For more detailed usage examples and documentation, please refer to the [LangChain documentation](https://python.langchain.com/docs/integrations/providers/databricks//).

## Contributing

We welcome contributions to this project! Please follow the following guidance to setup the project for development and start contributing.

### Folk and clone the repository

To contribute to this project, please follow the ["fork and pull request"](https://docs.github.com/en/get-started/exploring-projects-on-github/contributing-to-a-project) workflow.

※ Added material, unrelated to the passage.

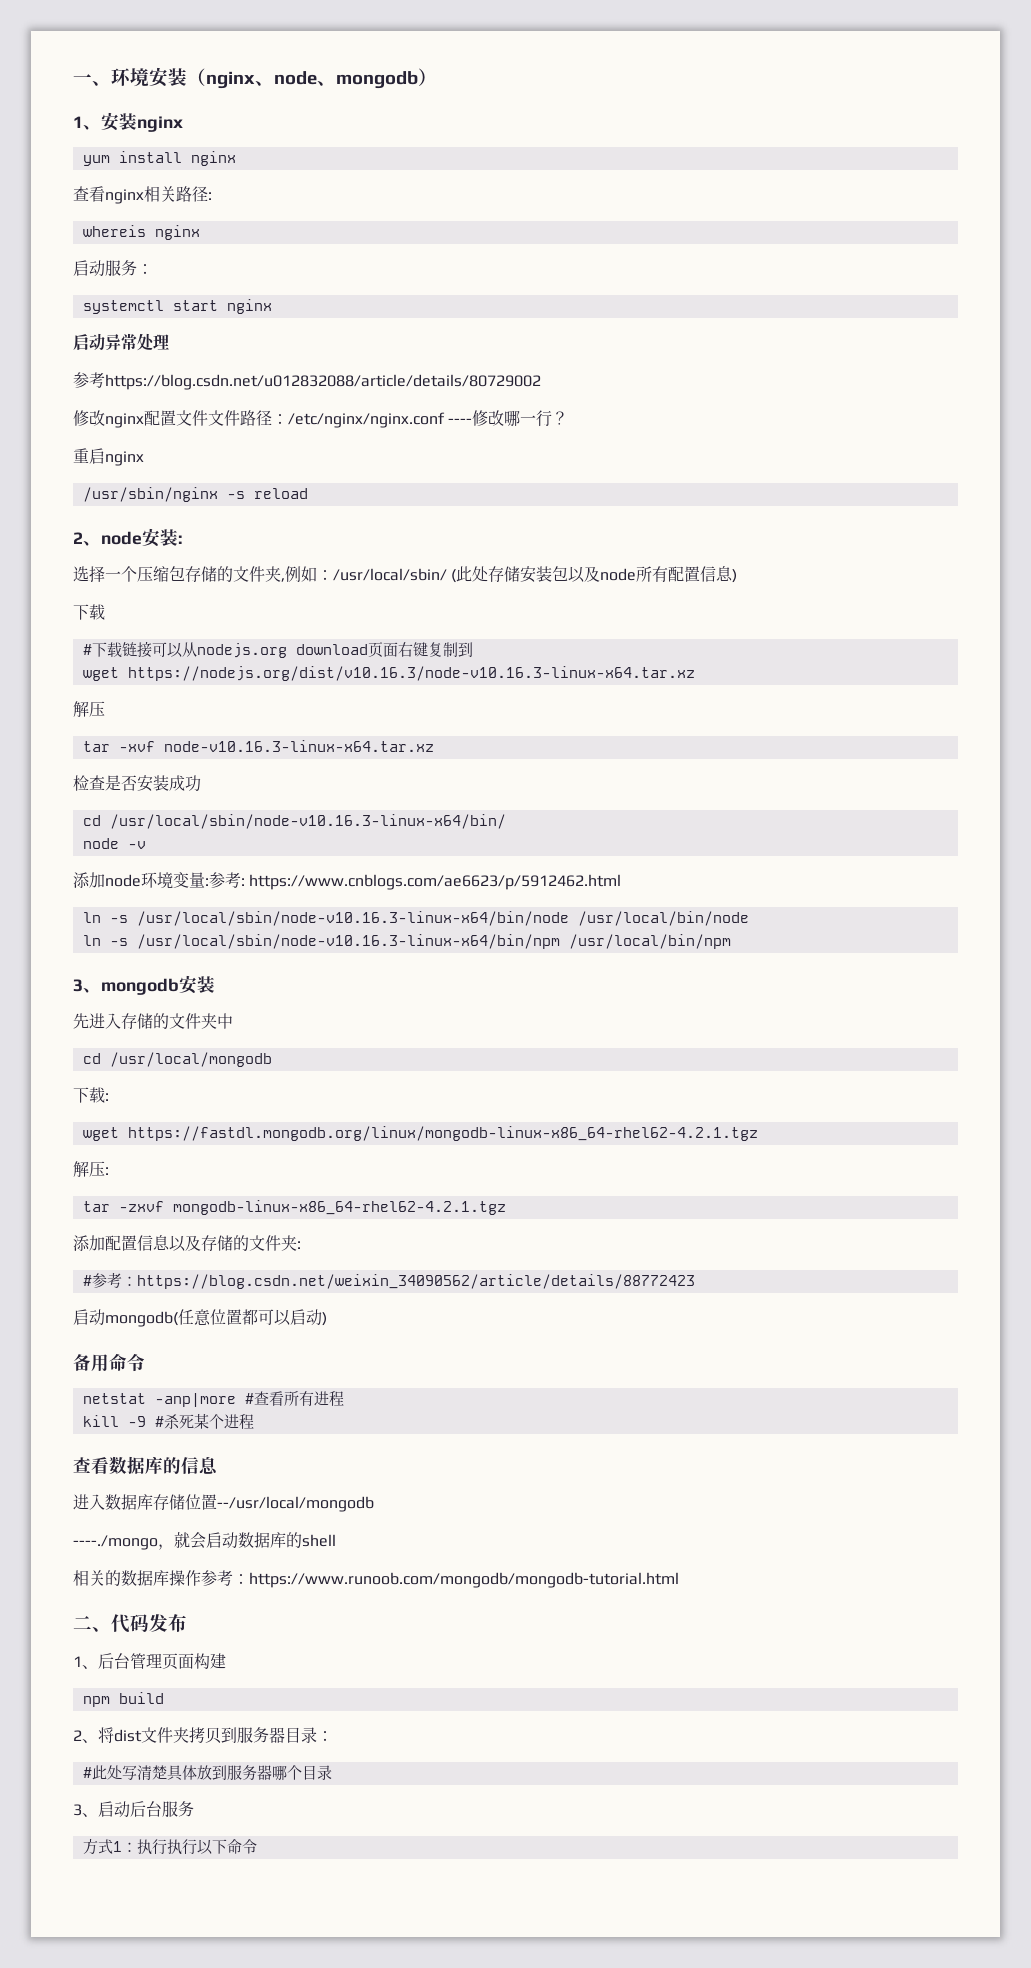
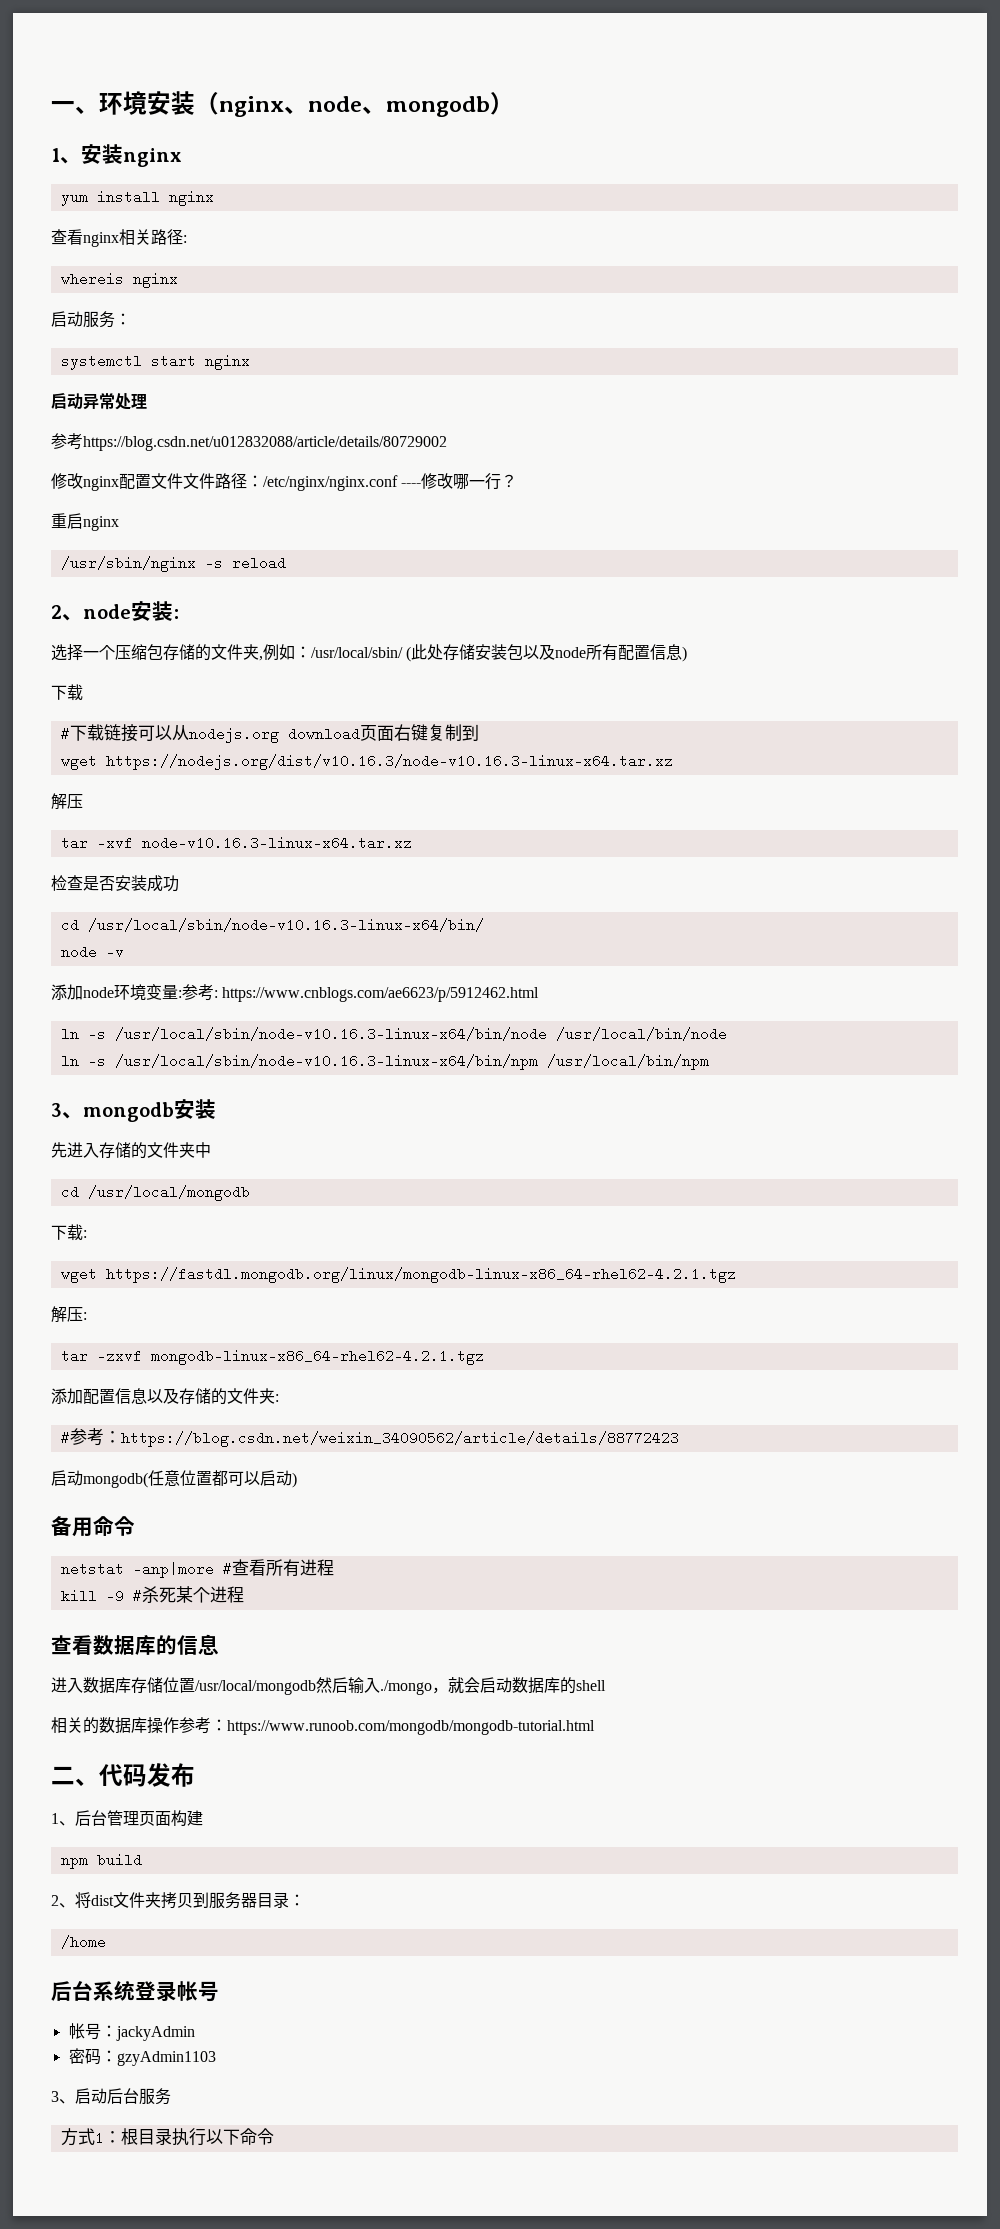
[217,1496,374,1512] [73,1535,158,1550] --/usr/local/mongodb // ----./mongo -> [195,1677,432,1695] /usr/local/mongodb然后输入./mongo
[82,1765,332,1781] #此处写清楚具体放到服务器哪个目录 -> [60,1935,106,1949] [51,1980,219,2002] [68,2023,195,2041] [68,2048,216,2066] /home // 后台系统登录帐号 // 帐号：jackyAdmin // 密码：gzyAdmin1103
[136,1839,167,1855] 执行 -> [120,2128,172,2145] 根目录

Please do not try to push directly to this repo unless you are a maintainer.


### Dependency Management: Poetry and other env/dependency managers

This project utilizes [Poetry](https://python-poetry.org/) v1.7.1+ as a dependency manager.

❗Note: *Before installing Poetry*, if you use `Conda`, create and activate a new Conda env (e.g. `conda create -n langchain python=3.9`)

Install Poetry: **[documentation on how to install it](https://python-poetry.org/docs/#installation)**.

❗Note: If you use `Conda` or `Pyenv` as your environment/package manager, after installing Poetry,
tell Poetry to use the virtualenv python environment (`poetry config virtualenvs.prefer-active-python true`)

### Local Development Dependencies

The project configuration and the makefile for running dev commands are located under the `libs/databricks` directory.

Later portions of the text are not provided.